What “conceptual factors” could justify rape? The church doesn’t appear to recognize any. Or are you simply saying that “factors” may mean that a particular act was not rape? That’s certainly true, but it doesn’t change the fact that rape is intrinsically evil whatever the specifics of a particular case.

Ender
 
Again your accusation is false: I did cite Chaput (your first sentence), but the second one was not a citation; it was my paraphrase of his comment.
The problem is Ender that you believe your distorted paraphrases are just as good as the original…so much so that you even later label your own invented paraphrases as “citations”
in some sort of weird rhetorical revisionist history.

And you clearly did just this with your Chaput distortions above referring to your versions later on as citations or even fantasising “Chaput stated flatly that capital punishment is not intrinsically evil”.

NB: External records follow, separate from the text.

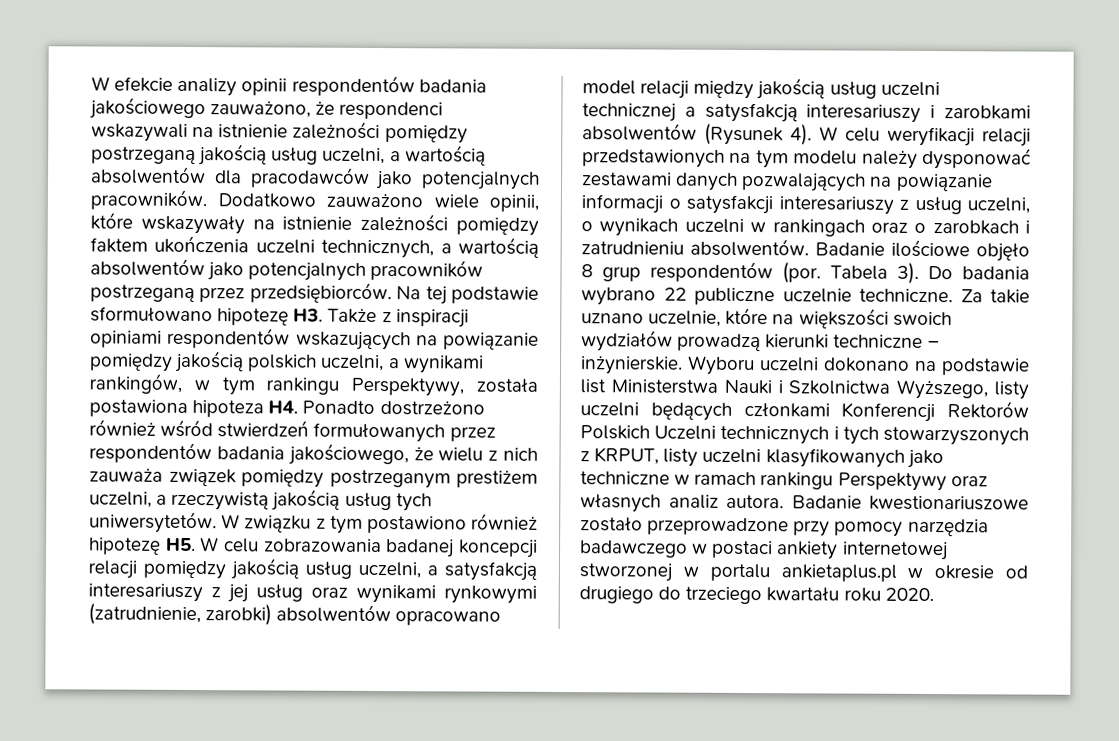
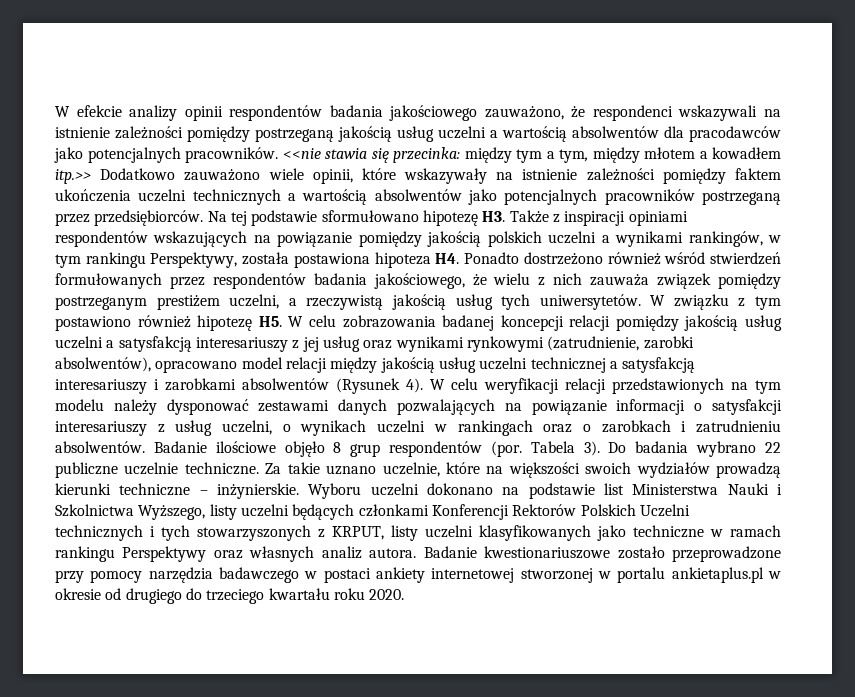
- W efekcie analizy opinii respondentów badania jakościowego zauważono, że respondenci wskazywali na istnienie zależności pomiędzy postrzeganą jakością usług uczelni, a wartością absolwentów dla pracodawców jako potencjalnych pracowników.
+ W efekcie analizy opinii respondentów badania jakościowego zauważono, że respondenci wskazywali na istnienie zależności pomiędzy postrzeganą jakością usług uczelni a wartością absolwentów dla pracodawców jako potencjalnych pracowników.
- Dodatkowo zauważono wiele opinii, które wskazywały na istnienie zależności pomiędzy faktem ukończenia uczelni technicznych, a wartością absolwentów jako potencjalnych pracowników postrzeganą przez przedsiębiorców.
+ <<nie stawia się przecinka: między tym a tym, między młotem a kowadłem itp.>> Dodatkowo zauważono wiele opinii, które wskazywały na istnienie zależności pomiędzy faktem ukończenia uczelni technicznych a wartością absolwentów jako potencjalnych pracowników postrzeganą przez przedsiębiorców.
- Na tej podstawie sformułowano hipotezę H3. Także z inspiracji opiniami respondentów wskazujących na powiązanie pomiędzy jakością polskich uczelni, a wynikami rankingów, w tym rankingu Perspektywy, została postawiona hipoteza H4. Ponadto dostrzeżono również wśród stwierdzeń formułowanych przez respondentów badania jakościowego, że wielu z nich zauważa związek pomiędzy postrzeganym prestiżem uczelni, a rzeczywistą jakością usług tych uniwersytetów.
+ Na tej podstawie sformułowano hipotezę H3. Także z inspiracji opiniami respondentów wskazujących na powiązanie pomiędzy jakością polskich uczelni a wynikami rankingów, w tym rankingu Perspektywy, została postawiona hipoteza H4. Ponadto dostrzeżono również wśród stwierdzeń formułowanych przez respondentów badania jakościowego, że wielu z nich zauważa związek pomiędzy postrzeganym prestiżem uczelni, a rzeczywistą jakością usług tych uniwersytetów.
- W związku z tym postawiono również hipotezę H5. W celu zobrazowania badanej koncepcji relacji pomiędzy jakością usług uczelni, a satysfakcją interesariuszy z jej usług oraz wynikami rynkowymi (zatrudnienie, zarobki) absolwentów opracowano model relacji między jakością usług uczelni technicznej a satysfakcją interesariuszy i zarobkami absolwentów (Rysunek 4).
+ W związku z tym postawiono również hipotezę H5. W celu zobrazowania badanej koncepcji relacji pomiędzy jakością usług uczelni a satysfakcją interesariuszy z jej usług oraz wynikami rynkowymi (zatrudnienie, zarobki absolwentów), opracowano model relacji między jakością usług uczelni technicznej a satysfakcją interesariuszy i zarobkami absolwentów (Rysunek 4).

As I say your paraphrase also manipulated his simple conditional positive statement into an absolute double negative that certainly destroyed the nuances of his original.
This is what you do and you do not even know that you do it.

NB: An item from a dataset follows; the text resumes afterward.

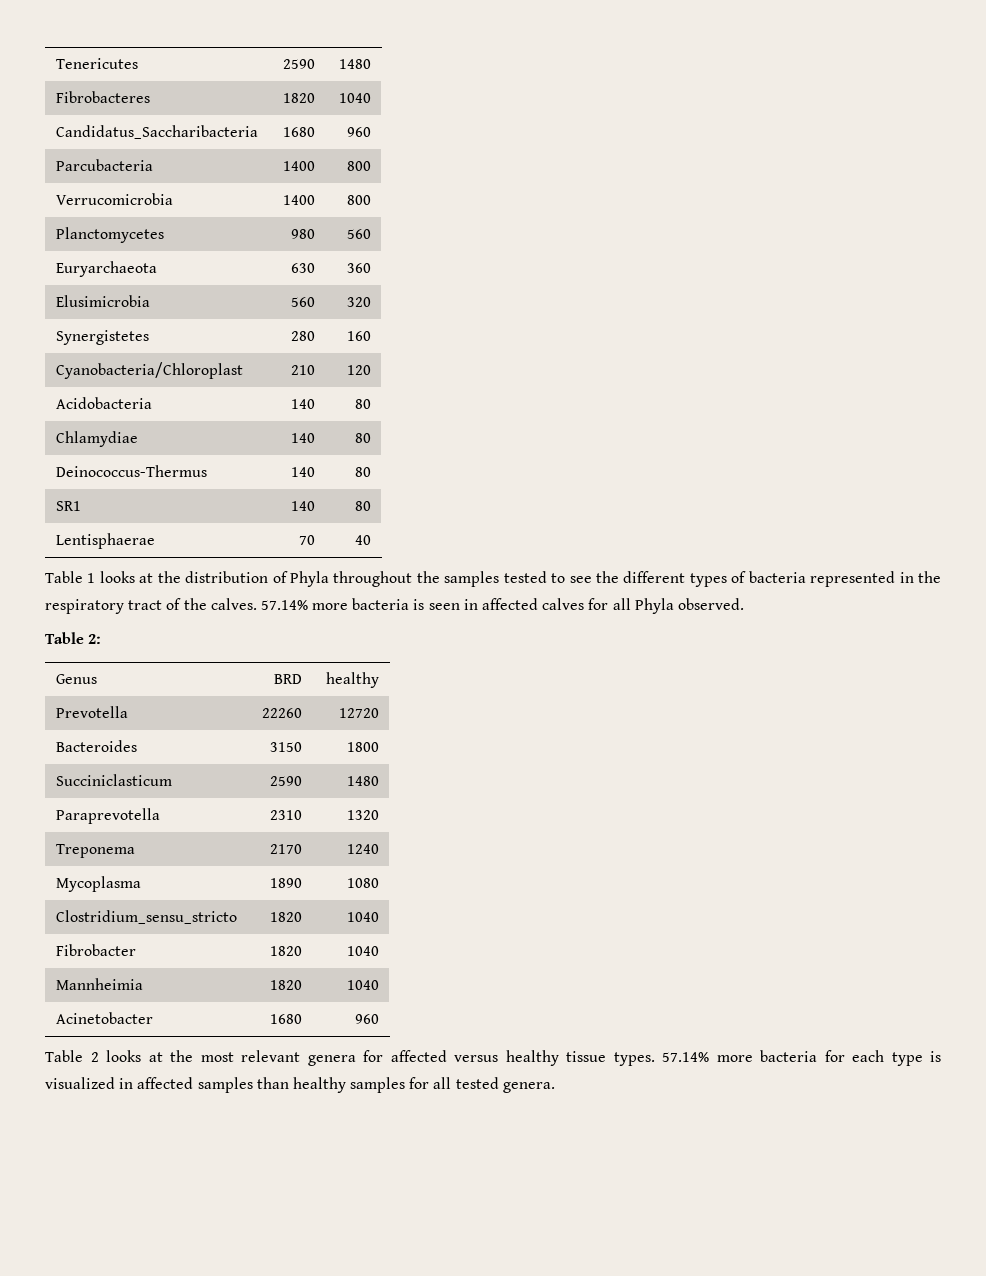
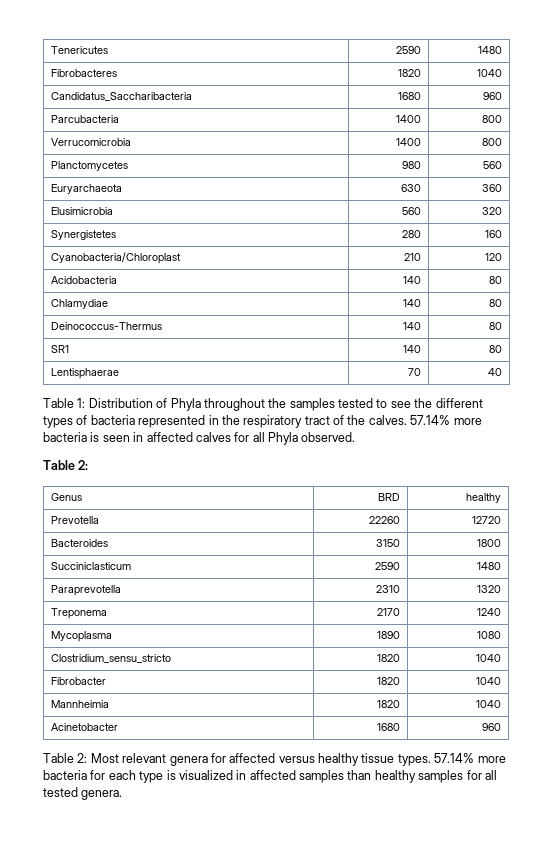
- Table 1 looks at the distribution of Phyla throughout the samples tested to see the different types of bacteria represented in the respiratory tract of the calves.
+ Table 1: Distribution of Phyla throughout the samples tested to see the different types of bacteria represented in the respiratory tract of the calves.
- Table 2 looks at the most relevant genera for affected versus healthy tissue types.
+ Table 2: Most relevant genera for affected versus healthy tissue types.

These are the bull in a china shop distortions of a hack or a rhetorician not a scholar.
Dont give up your day job just yet.
 
It is also being argued that CP "where other bloodless means are available” is intrinsically evil. But before passing comment on that view, I think we need to be clear what “bloodless” means actually means. A bloodless means to what? Does it (just) refer to a means to prevent the criminal carrying out more heinous crimes - eg. as a secure prison system would achieve?
The qualifier “bloodless” has been on my mind as well. Considering historical conditions, bloodless seems insufficient as a qualifier, though not something to be disregarded. There is the question of whether the bloodless conditions could be considered humane. Not every village or city or nation in history had the infrastructure or resources to reasonably provide indefinite or even long-term humane living environments for violent prisoners, even if chance of escape was nil. Cells or other holdings could be cold, damp, unsanitary, cramped, disease ridden, and unable to ensure the protection of the prisoner from others, to name a few issues, and perhaps far more degrading to the dignity of the person than some forms of the death penalty, “bloodless” though they may be.

The death penalty may be inadmissible for a developed nation today, as recently commented on by Pope Francis.